Modification records:

BEGIN

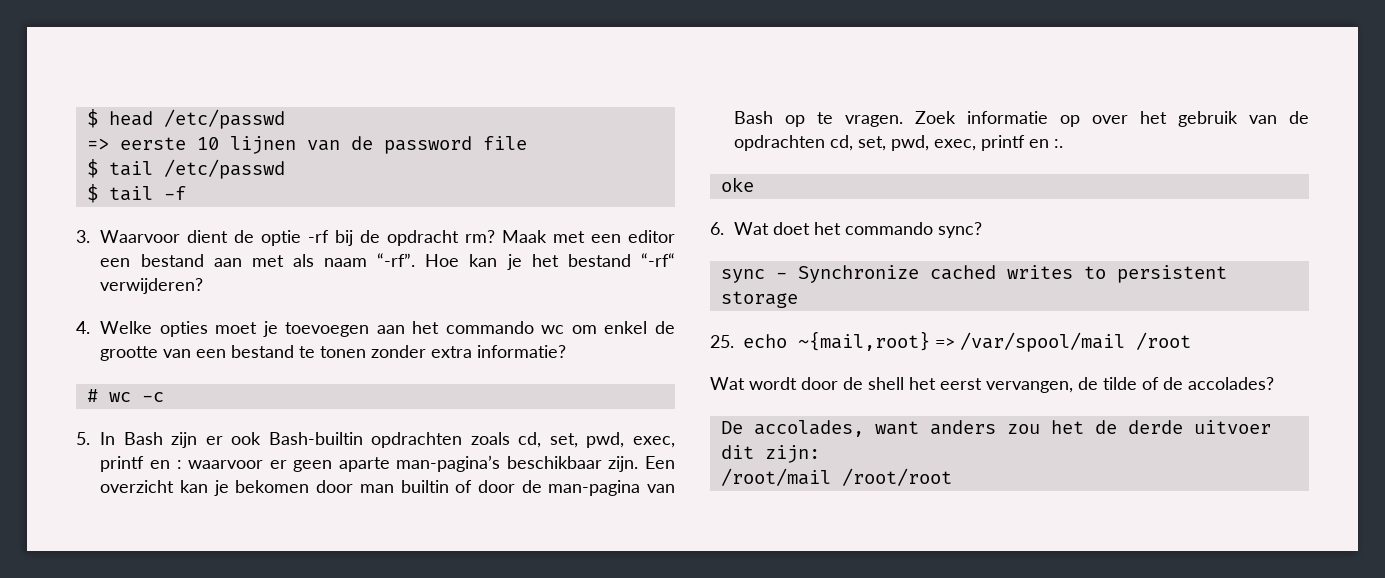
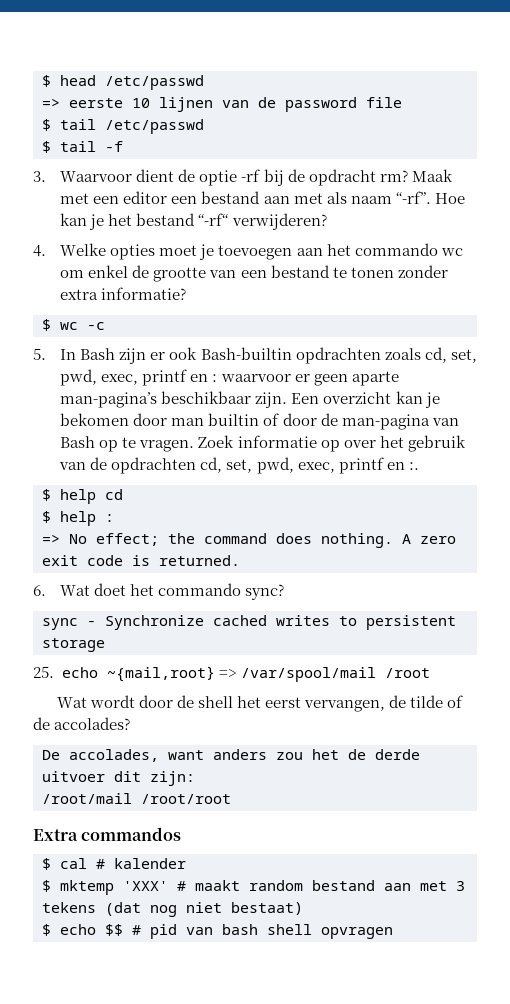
[86,389,98,402] # -> [42,319,51,331] $
[720,177,754,192] oke -> [42,489,123,504] [42,511,114,526] [42,533,456,548] [42,555,240,566] $ help cd // $ help : // => No effect; the command does nothing. A zero exit code is returned.
(952, 477) none -> [33,827,182,841] [42,858,186,870] [42,880,465,895] [42,902,303,917] [42,924,393,939] // Extra commandos // $ cal # kalender // $ mktemp 'XXX' # maakt random bestand aan met 3 tekens (dat nog niet bestaat) // $ echo $$ # pid van bash shell opvragen

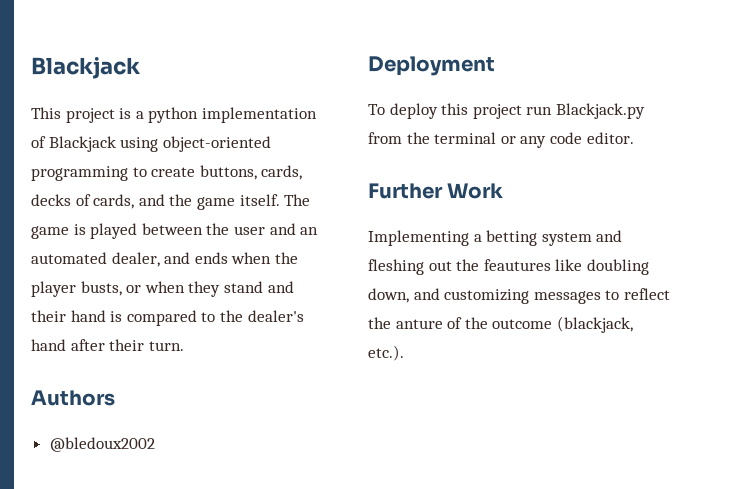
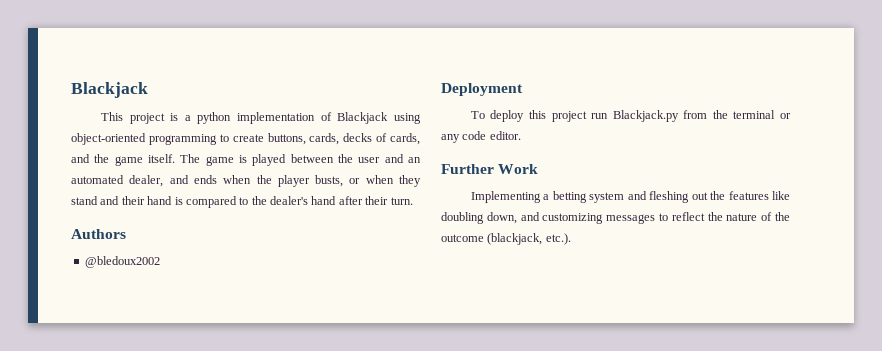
[483,259,551,271] feautures -> [728,191,769,200] features
[395,319,443,329] anture -> [726,213,758,221] nature

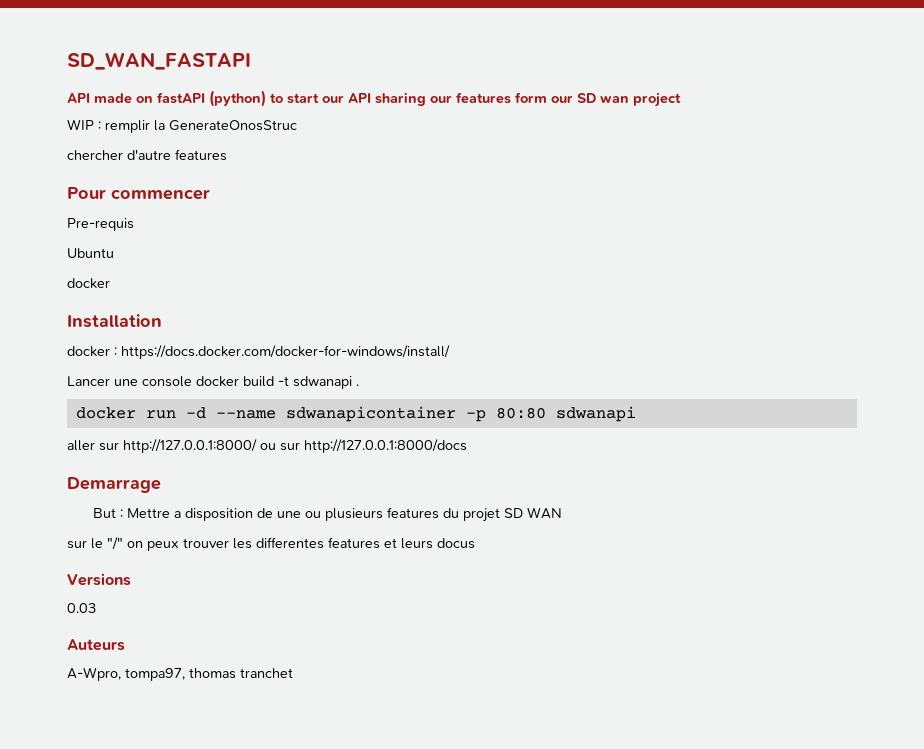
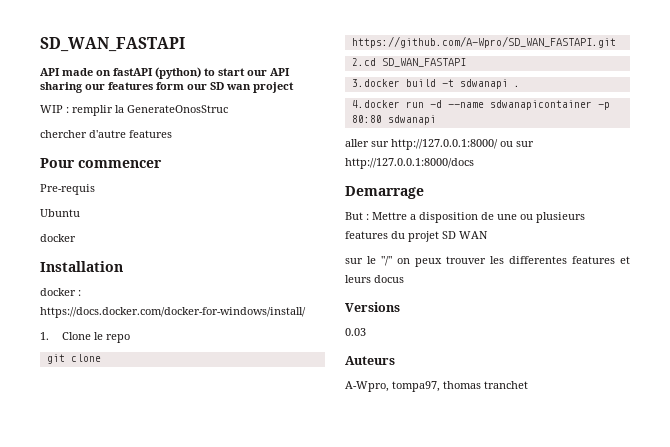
[67,376,239,387] Lancer une console docker -> [40,332,130,343] [46,354,101,364] [351,36,616,48] [351,58,466,67] [351,79,400,87] 1. Clone le repo // git clone https://github.com/A-Wpro/SD_WAN_FASTAPI.git // 2.cd SD_WAN_FASTAPI // 3.docker
[75,407,136,419] docker -> [351,100,400,108] 4.docker

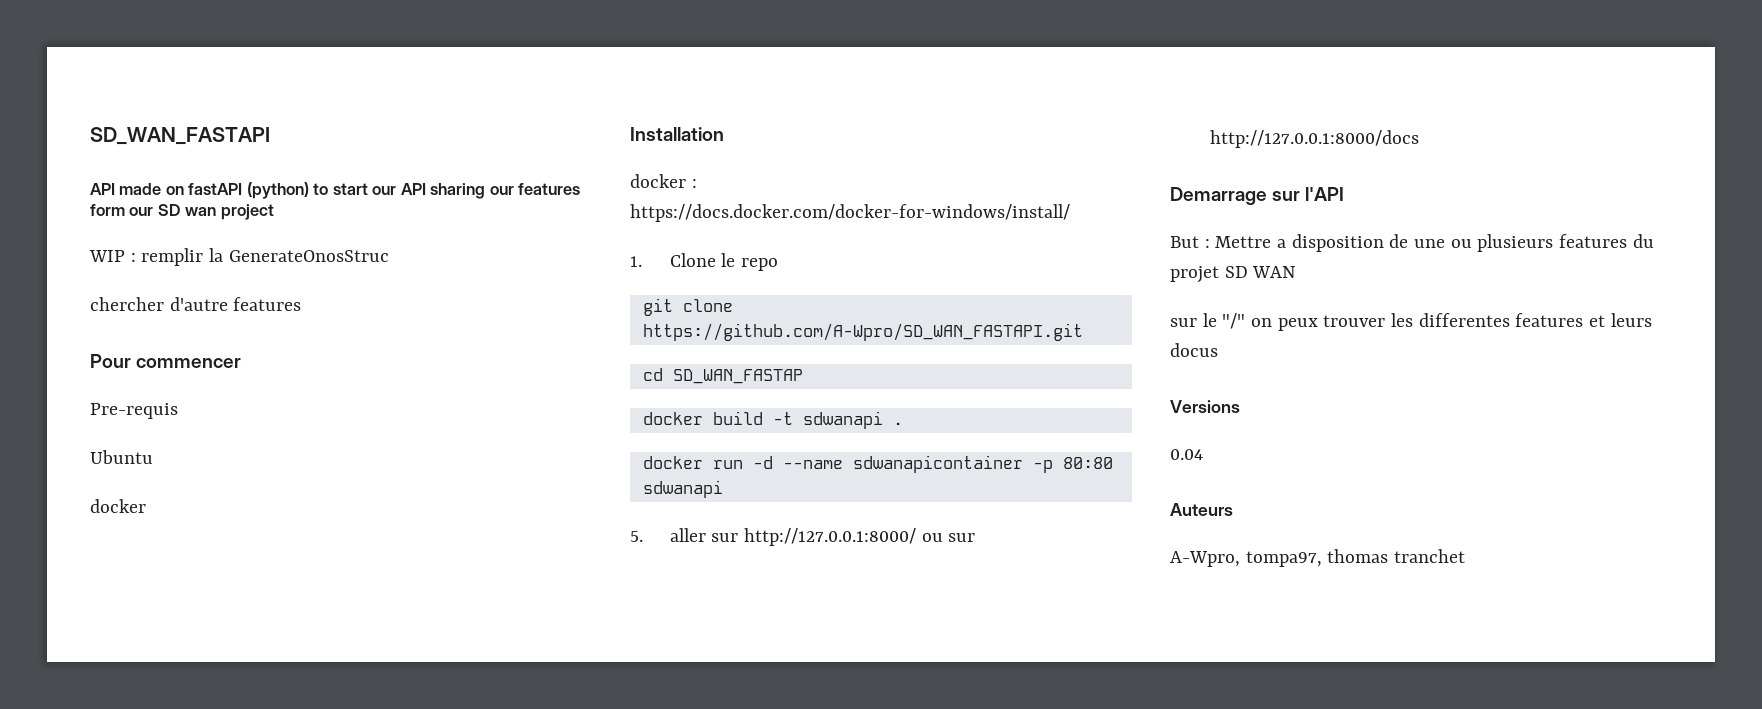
[351,58,466,67] [351,79,400,87] 2.cd SD_WAN_FASTAPI // 3.docker -> [642,368,803,384] [642,412,703,425] cd SD_WAN_FASTAP // docker
[351,100,400,108] 4.docker -> [642,456,703,469] docker
(436, 120) none -> [630,531,643,542] 5.
(424, 192) none -> [1272,187,1345,201] sur l'API
[345,328,366,336] 0.03 -> [1170,449,1203,460] 0.04

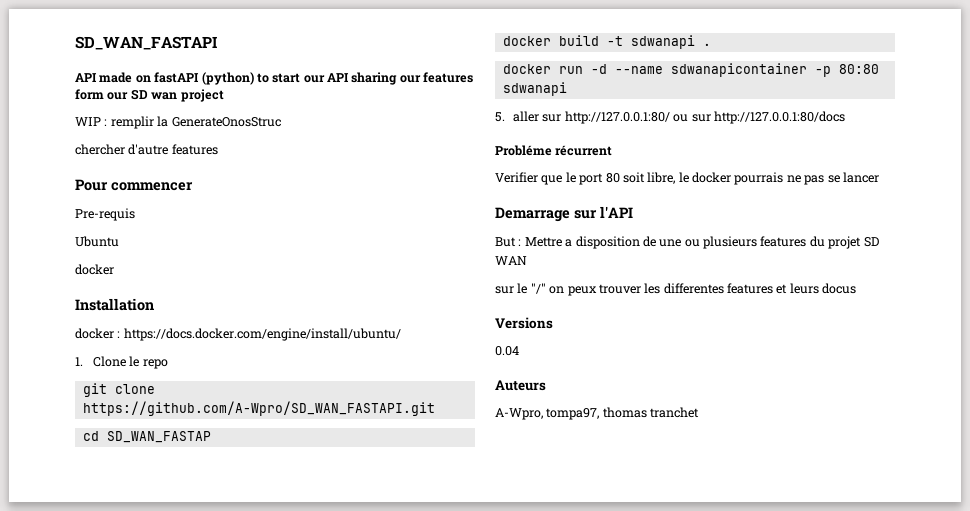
[630,204,1070,222] https://docs.docker.com/docker-for-windows/install/ -> [123,328,401,341] https://docs.docker.com/engine/install/ubuntu/
[743,528,916,546] http://127.0.0.1:8000/ -> [564,111,670,124] http://127.0.0.1:80/
[1209,130,1419,148] http://127.0.0.1:8000/docs -> [713,111,845,124] [495,145,613,156] [495,172,879,185] http://127.0.0.1:80/docs // Probléme récurrent // Verifier que le port 80 soit libre, le docker pourrais ne pas se lancer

END

§ WHAT TO WORK ON:
Write out exactly the lines above between the one with "[720,177,754,192] oke ->" and the one with "[395,319,443,329] anture ->", inclusive, with pictures left out.

§ ANSWER BOX:
[720,177,754,192] oke -> [42,489,123,504] [42,511,114,526] [42,533,456,548] [42,555,240,566] $ help cd // $ help : // => No effect; the command does nothing. A zero exit code is returned.
(952, 477) none -> [33,827,182,841] [42,858,186,870] [42,880,465,895] [42,902,303,917] [42,924,393,939] // Extra commandos // $ cal # kalender // $ mktemp 'XXX' # maakt random bestand aan met 3 tekens (dat nog niet bestaat) // $ echo $$ # pid van bash shell opvragen

[483,259,551,271] feautures -> [728,191,769,200] features
[395,319,443,329] anture -> [726,213,758,221] nature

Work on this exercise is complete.